Rachel looked into Walker while I tried to track the demon’s murders.
            Three attacks in the last two weeks fit the profile: A lone man lunging at women sitting in bus stops or at waiting to cross the street. Same vague description—white male, brown hair, sparse beard. An image from a video camera looked like Walker, or any one of a thousand guys in a black raincoat.
            I went back. Chicago has hundreds or murders a year, most of them gang-related—drive-bys, revenge killings, innocent kids caught by stray bullets. And vampire killings. Separating out the random attacks and attempted abductions was depressing, but it wasn’t too hard.
            In the end I had 18 open murders over the last two years that matched what I was looking for—and hoped I wouldn’t find.
            Different assailants and different descriptions. A wide variety of victims—male, female, black, white, Asian. No obvious connection. A few reporters speculated on a serial killer, but the police would neither confirm nor deny a link between any of the killings.
             So a bunch of murders I might be at least partially responsible for—because I’d let the demon go.
            I looked at Rachel. I’d had to do it. I’d had to save her . . .
            Rachel looked up from her laptop. “What?”
            I gulped my coffee. “You find anything?”
            She rubbed her eyes. “His address, place of employment—he works at a bank downtown. College—Northwestern, of course. Ex-wife, maybe a girlfriend, and lots of cute cat pictures.” She ran a hand through her hair. “Okay, I might have gotten distracted.”
            “Yeah.” I shut my laptop. “Let’s get some sleep.”
            “He might be out there.” She tapped some keys. “Give me a few more minutes.”
            “Okay.” The demon had been inside Rachel’s head. I couldn’t tell her what to do. I leaned back and folded my arms. My head drooped.
            I dreamed. The box the demon had come out of sat in front of me. It glowed like fire.
            I pressed my hands on it. Trying to keep it shut. It trembled against my fingers, fighting me. I leaned forward, grunting. Trying to keep it inside.
            “Stay in there.” My arms trembled. “Stay . . . inside . . . the box . . .”
            “You let me out.” The voice growled like a wolf in the darkness. “You set me free.”
            “Stop this.” My throat felt raw. “Go back—wherever you came from.
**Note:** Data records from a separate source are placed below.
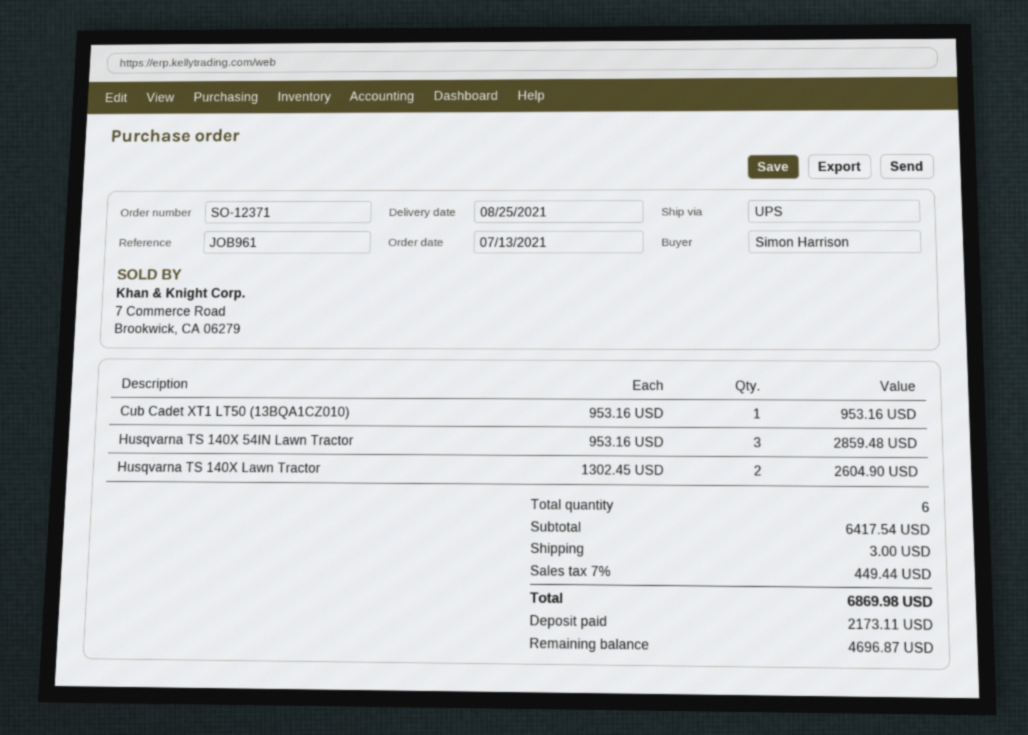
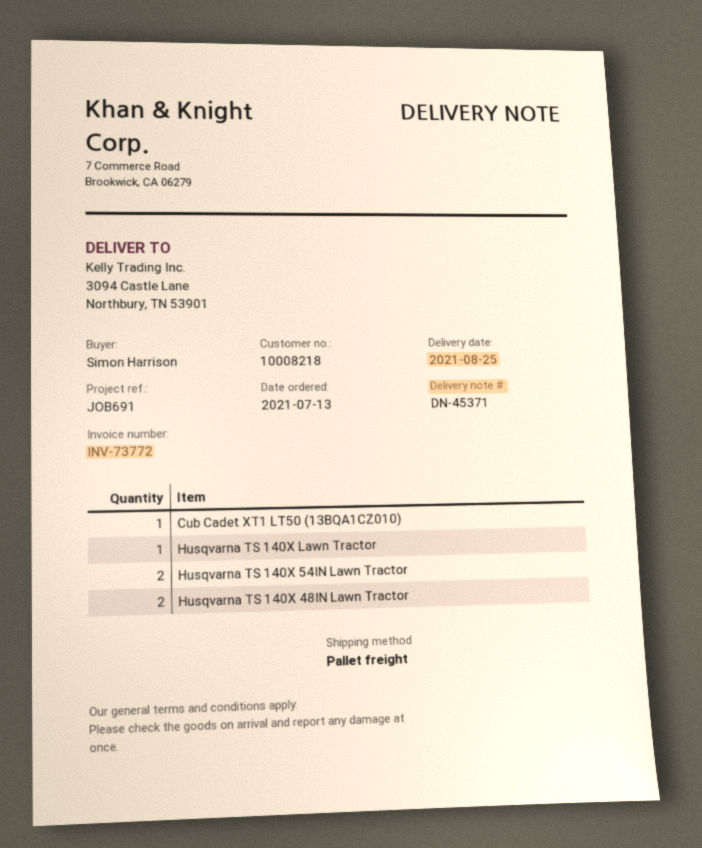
reference: JOB961 -> JOB691
shipping method: UPS -> pallet freight
Husqvarna TS 140X 54IN Lawn Tractor: 3 -> 2
Husqvarna TS 140X Lawn Tractor: 2 -> 1
Husqvarna TS 140X 48IN Lawn Tractor: none -> 2

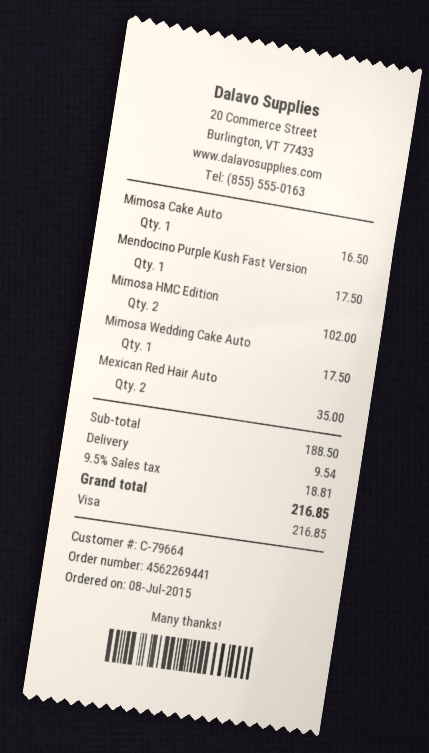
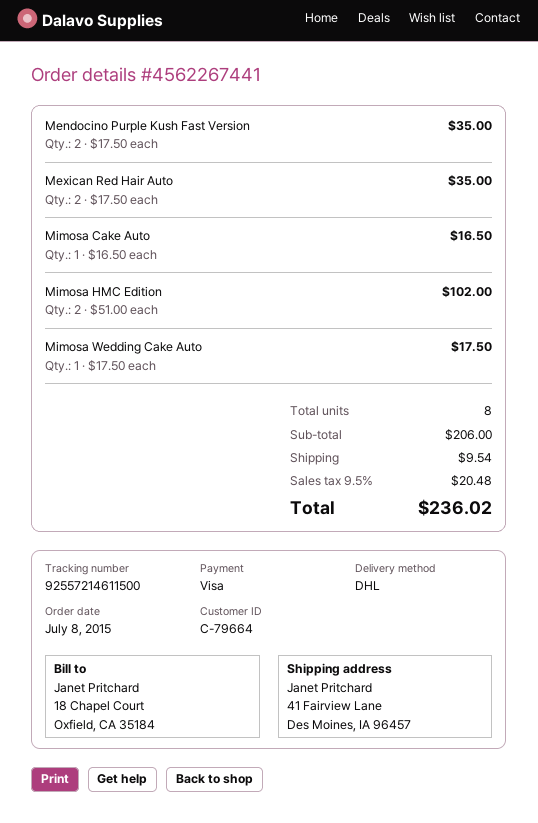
order number: 4562269441 -> 4562267441
Mendocino Purple Kush Fast Version: 1 for 17.50 -> 2 for 35.00
subtotal: 188.50 -> 206.00
tax: 9.5% = 18.81 -> 9.5% = 20.48
total: 216.85 -> 236.02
Get out of here!”
            “You think you can order me?” The demon’s voice roared inside my head. “You’re nothing. Your girlfriend was tasty, for as long as I had her. But now—”
            I lunged forward. “No! You stay away from her! Get out!”
            The demon laughed. I lunged forward—
            And Rachel hit me in the neck. “Tom! Wake up! I’m going to call an ambulance!”
            “No!” I sat forward, gasping. “I’m fine. Just—a dream.”
            “You looked like you were having a seizure.” Rachel slapped my face. “Are you all right?”
            “I think—I think—”
            My phone buzzed on the table. Walker.
            I grabbed it. “Tom Jurgen speaking. What’s going on?”
            “Jurgen?” Walker’s voice was a whisper. “I don’t know . . . can you come and get me?”